[Date Prev][Date Next][Thread Prev][Thread Next][Date Index][Thread Index]

[HTCondor-users] Dynamic slots problem




Hi everyone,

I'm using ARC-ce with HTcondor, and I want to run the jobs in Docker
universe. Unfortunately the jobs d'ont work with  dynamic slots. I have
for the beginning 2 nodes with following configuration:
wn172:
NUM_SLOTS = 1
NUM_SLOTS_TYPE_1 = 1
SLOT_TYPE_1 = cpus=100%

wn131:
NUM_SLOTS = 1
NUM_SLOTS_TYPE_1 = 1
SLOT_TYPE_1 = cpus=100%
SLOT_TYPE_1_PARTITIONABLE = TRUE

Both have 8 cores and Docker:

condor_status -af Name Cpus
slot1@xxxxxxxxxxxxxx 8
wn172.nipne.ro 8

condor_status -af Name HasDocker
slot1@xxxxxxxxxxxxxx true
wn172.nipne.ro true

But the jobs are running only on wn172.The output of an idle job is:

 condor_q 4552 -better-analyze


-- Schedd: arc-htc.nipne.ro : <81.180.86.133:10722>
The Requirements expression for job 4552.000 is

    ( TARGET.HasDocker ) && ( TARGET.Cpus >= RequestCpus )

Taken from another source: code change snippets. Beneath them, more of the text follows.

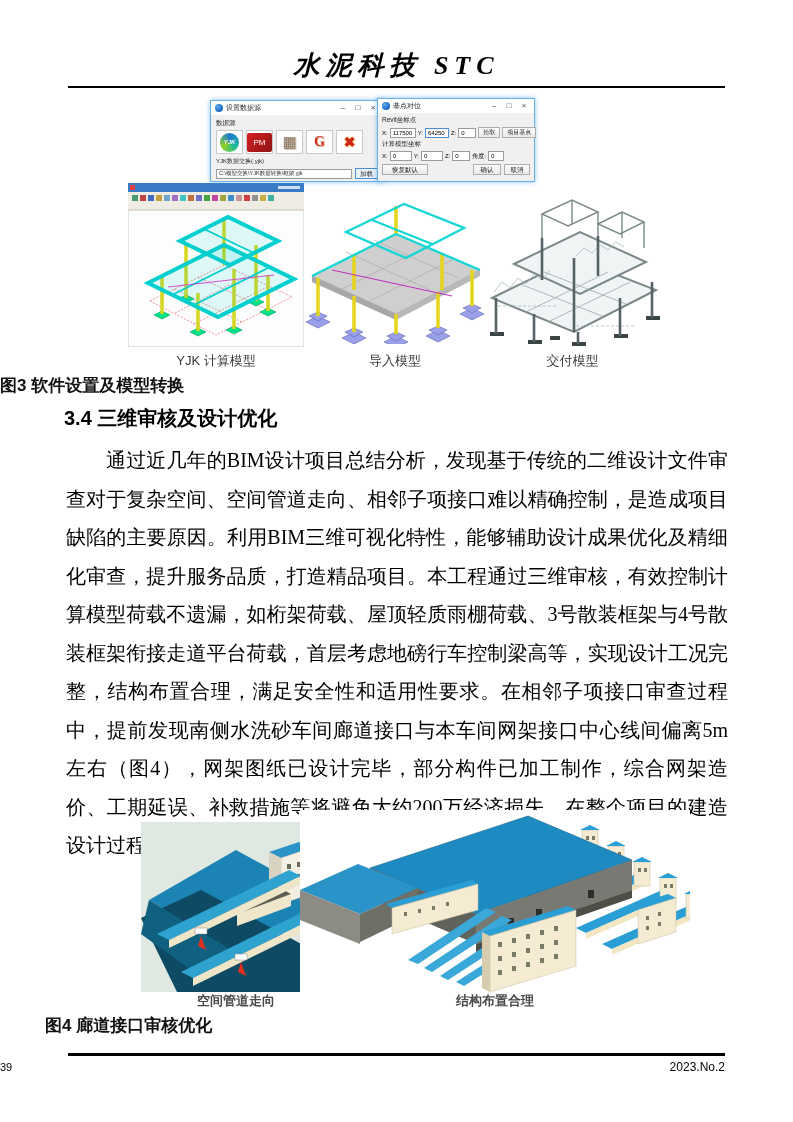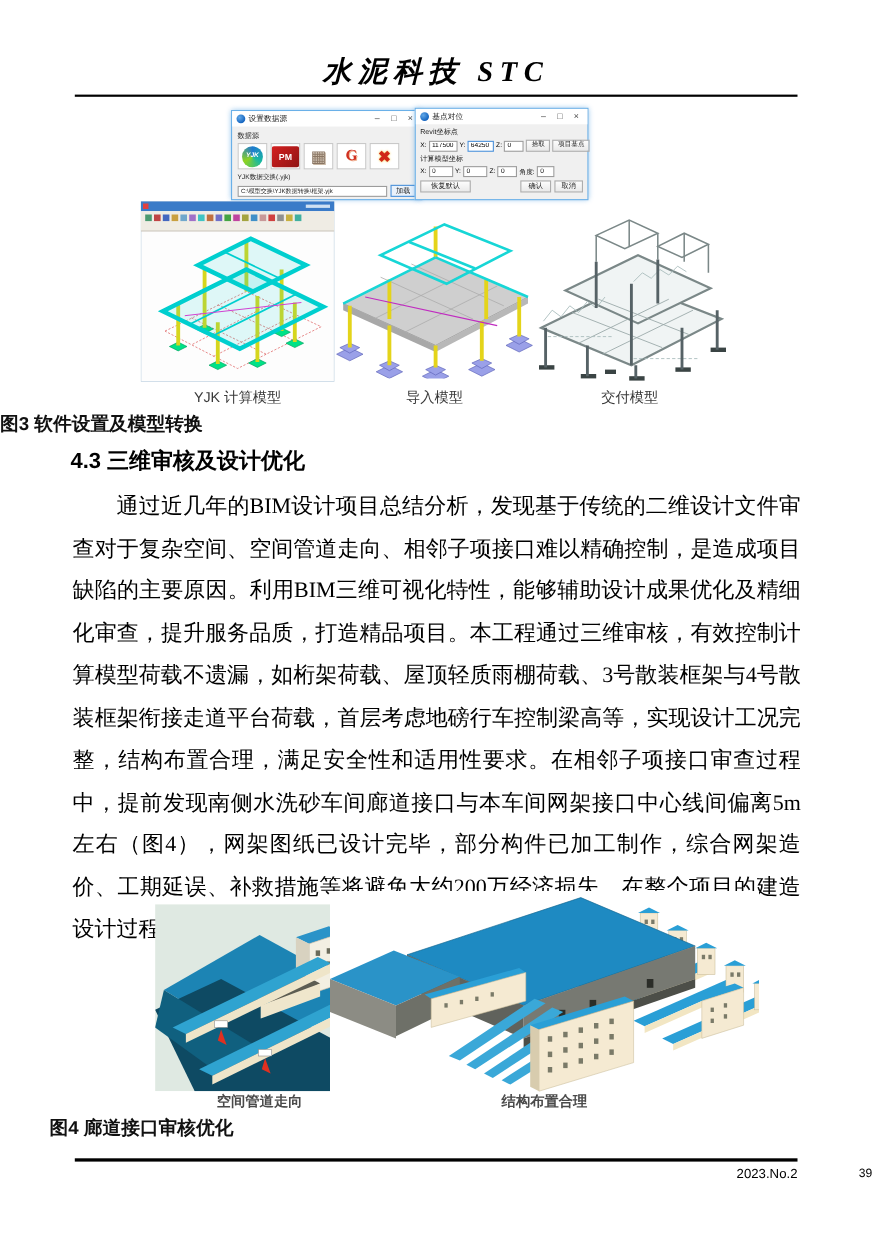"PM" .pkpm-sq { font-weight: bold -> normal }
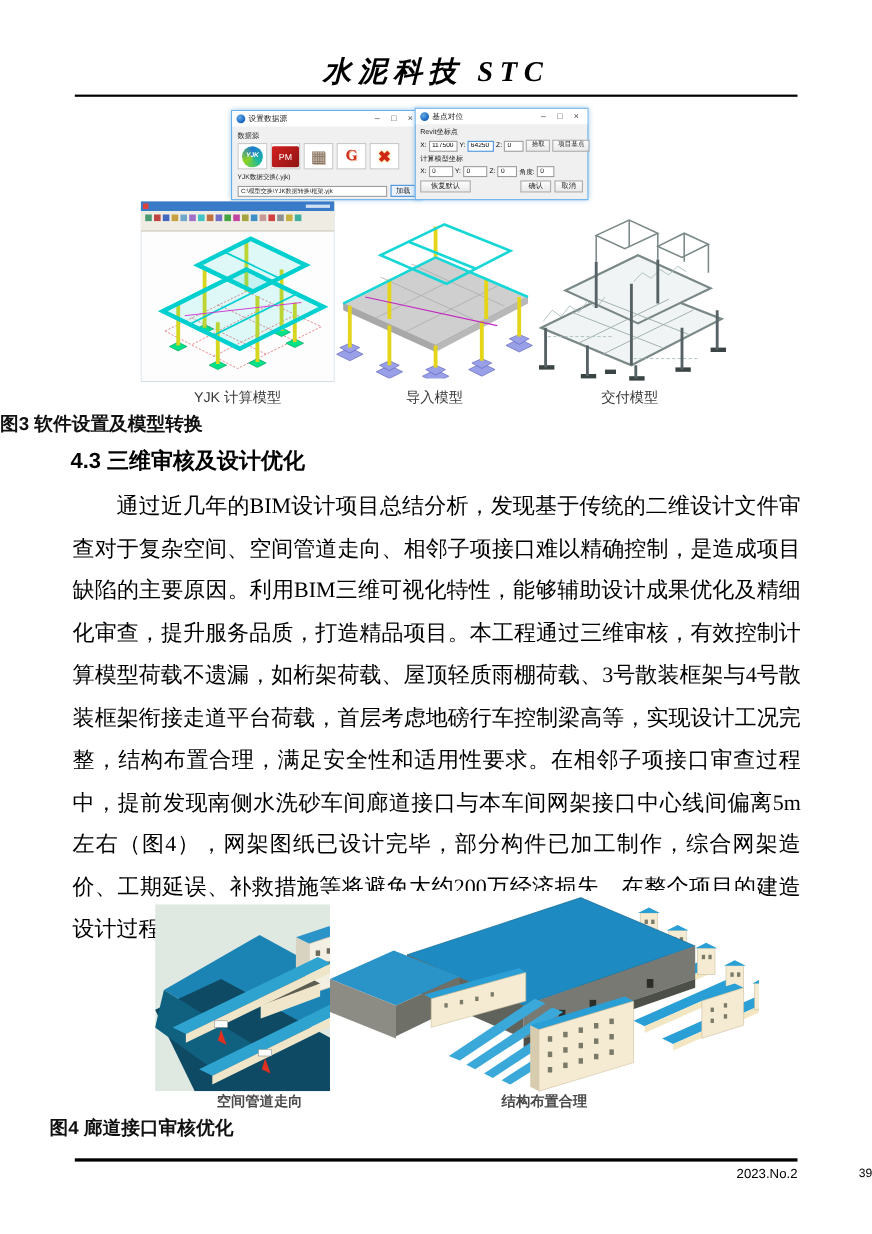"4.3 三维审核及设计优化" div.sec-heading { text: 4.3 -> 3.4 }
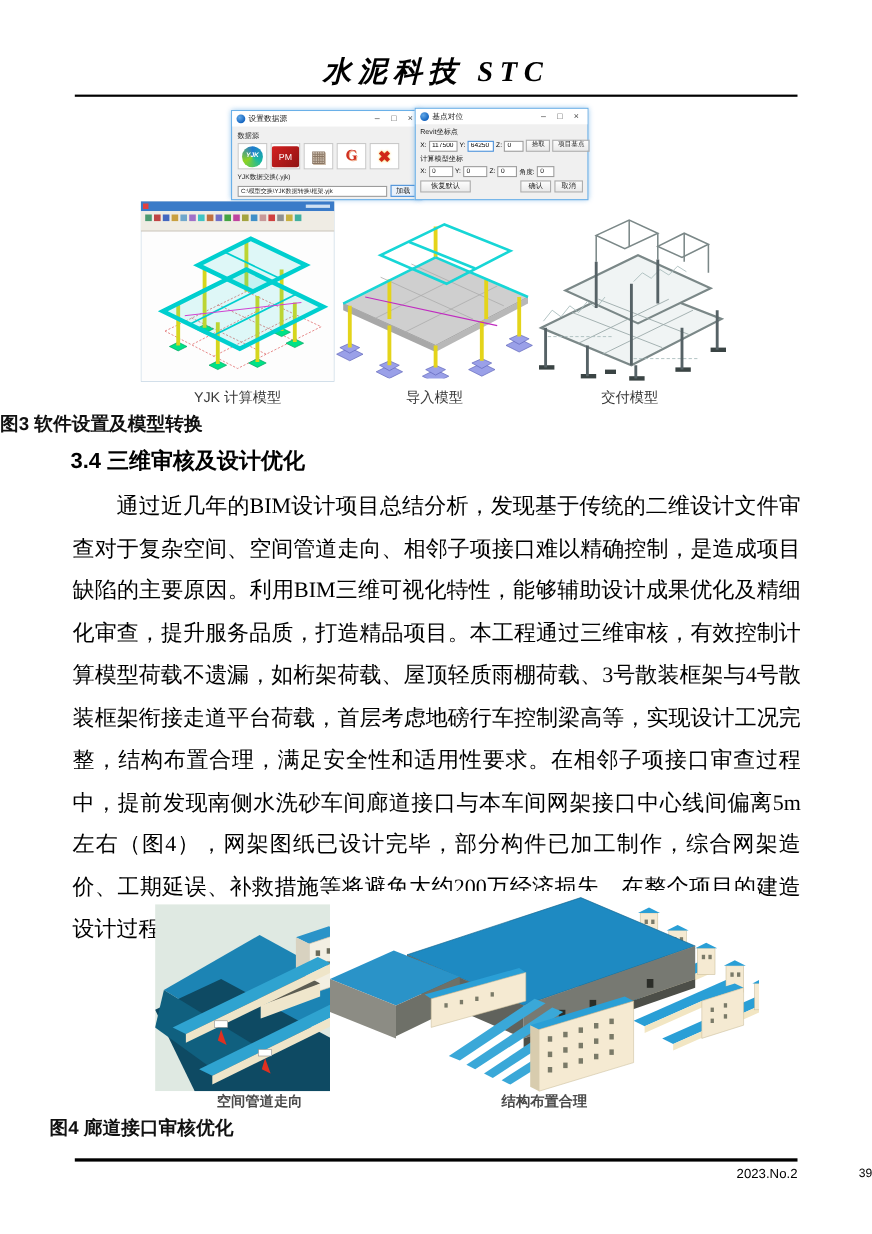"39" .ftr-page { text-align: right -> left }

Job 4552.000 defines the following attributes:

    RequestCpus = 8

The Requirements expression for job 4552.000 reduces to these conditions:

         Slots
Step    Matched  Condition
-----  --------  ---------
[0]           2  TARGET.HasDocker
[1]           2  TARGET.Cpus >= RequestCpus

No successful match recorded.
Last failed match: Mon Oct 16 14:22:21 2017

Reason for last match failure: no match found

4552.000:  Run analysis summary ignoring user priority.  Of 2 machines,
      0 are rejected by your job's requirements
      0 reject your job because of their own requirements
      1 are exhausted partitionable slots
      1 match and are already running your jobs
      0 match but are serving other users
      0 are available to run your job

If I'm adding also the "SLOT_TYPE_1_PARTITIONABLE = TRUE" to wn172 config,
the node it will not run anymore jobs and i will get the same message:
"are exhausted partitionable slots"

Anyone have any idea?

Thanks in advance,
Mihai